The affected muscles can be anywhere from one part of the body, one side of the body, or even the entire body. Spasticity, or an uncontrolled movement and muscle tension, may occur either slightly or severely, depending on the person with cerebral palsy. Mild symptoms of muscle impairments include something as fairly benign, and possibly overlooked, as a clumsy sort of walk. Symptoms in the muscles can also range in the severe as well, with the person being unable to control any movement in their arms, legs, mouth, and tongue.
Subdivisions in cerebral palsy definitions are usually based on which parts of the body are most affected. There are many variations on these terms and overlapping diagnoses but most doctors use three main ones when discussing patients with cerebral palsy: hemiplegia, diplegia, and quadriplegia.
Hemiplegia involves the muscle impairment of one arm and one leg on the same side of the body. Hemiplegia is the least impairing type of cerebral palsy, and may only involve one limb. Double hemiplegia is a term used for persons with cerebral palsy who are affected in four limbs but in two different ways (the left might spasm and the right side may be limper). Hemiplegics may only be slightly affected, and can go on to have normal intelligence and lives.
Diplegia is used to describe cerebral palsy patients who are affected in both legs only. The arms of the diplegic may also be affected, but usually are less so. Diplegics usually have difficulty walking, have some form of spasticity, and have the possibility of having hip problems. Some delay or unevenness in muscle growth may develop into shorter or uneven legs, which may stiffen the joints and diminish the child’s range of motion.

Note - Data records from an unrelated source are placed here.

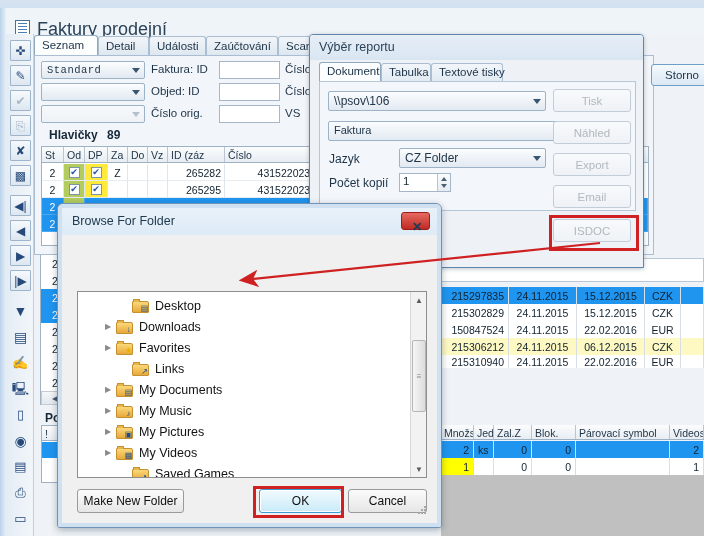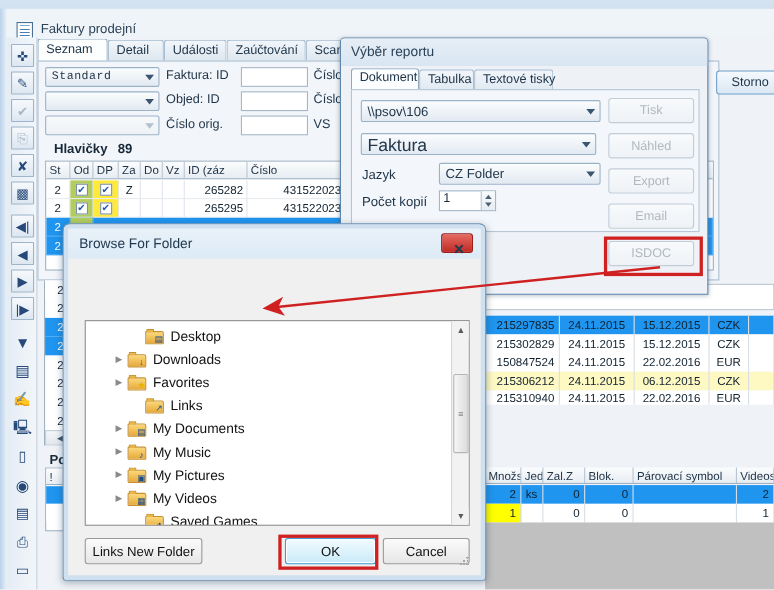--- a/index.html
+++ b/index.html
@@ -34,21 +34,21 @@
     position: absolute; left: 9px; top: 12px; width: 15px; height: 17px;
     background: #fff; border: 1px solid #4a6f96;
   }
   .app-title-icon i {
     position: absolute; left: 2px; top: 2px; right: 2px; bottom: 2px;
     background: repeating-linear-gradient(#4a7fb5 0 1px, #fff 1px 3px);
     display: block;
   }
   .app-title-text {
     position: absolute; left: 31px; top: 11px;
-    font-size: 12px; color: #2b4257;
+    font-size: 18px; color: #2b4257;
   }
 
   
   .side-toolbar {
     position: absolute; left: 6px; top: 34px; width: 28px; height: 502px;
     background: linear-gradient(90deg,#e4ecf4,#f2f6fa);
     border-right: 1px solid #c2d0df;
   }
   .tool-btn {
     position: absolute; left: 4px; width: 21px; height: 21px;
@@ -591,21 +591,21 @@
 
     <div class="rtab active" style="left:9px;width:62px"><span>Dokument</span></div>
     <div class="rtab" style="left:71px;width:50px"><span>Tabulka</span></div>
     <div class="rtab" style="left:121px;width:72px"><span>Textové tisky</span></div>
 
     <div class="rtab-body">
       <div class="combo" style="left:8px;top:9px;width:218px;height:20px;font-size:12px">
         <span>\\psov\106</span>
         <i class="arr"></i>
       </div>
-      <div class="combo" style="left:8px;top:39px;width:214px;height:20px;font-size:16px">
+      <div class="combo" style="left:8px;top:39px;width:262px;height:20px;font-size:11px">
         <span>Faktura</span>
         <i class="arr"></i>
       </div>
       <div class="fld-label" style="left:9px;top:70px;font-size:12px">Jazyk</div>
       <div class="combo" style="left:79px;top:66px;width:147px;height:20px;font-size:12px">
         <span>CZ  Folder</span>
         <i class="arr"></i>
       </div>
       <div class="fld-label" style="left:9px;top:94px;font-size:12px">Počet kopií</div>
       <div class="spin" style="left:79px;top:91px;width:52px;height:19px">
@@ -730,21 +730,21 @@
         </div>
 
         <div class="bff-scroll">
           <div class="sc-arrow" style="top:0">▲</div>
           <div class="sc-thumb">≡</div>
           <div class="sc-arrow" style="bottom:0">▼</div>
         </div>
       </div>
 
       <div class="dlg-btn" style="left:9px;top:252px;width:107px">
-        <span>Links New Folder</span>
+        <span>Make New Folder</span>
       </div>
       <div class="dlg-btn default" style="left:191px;top:252px;width:83px">
         <span>OK</span>
       </div>
       <div class="dlg-btn" style="left:280px;top:252px;width:79px">
         <span>Cancel</span>
       </div>
       <div class="grip"></div>
     </div>
   </div>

Quadriplegia refers to the muscle impairment of all four limbs and usually trunk and neck muscles as well. Quadriplegia, like all forms of cerebral palsy, has a range of severity that may go from moderate to severe muscle impairment. Moderate quadriplegics are able to sit still, walk with the aid of a walker, and can feed themselves. Severe quadriplegia may involve not being able to walk or sit, not able to get themselves into and out of wheelchairs or other devices, not able to feed themselves, and have frequent uncontrolled muscle spasms and movements. The quadriplegic also may have serious mouth muscle related issues, making speech and eating difficult on their own.
Making a diagnosis on which type of muscle problem a child with cerebral palsy has is important and difficult. Consistent testing is key in making a correct diagnosis. If someone is misdiagnosed, incorrect treatment may be administered, which may cause symptoms to get worse. When the correct diagnosis is finally made, it may take even longer to get better, and may necessitate additional therapies or treatments.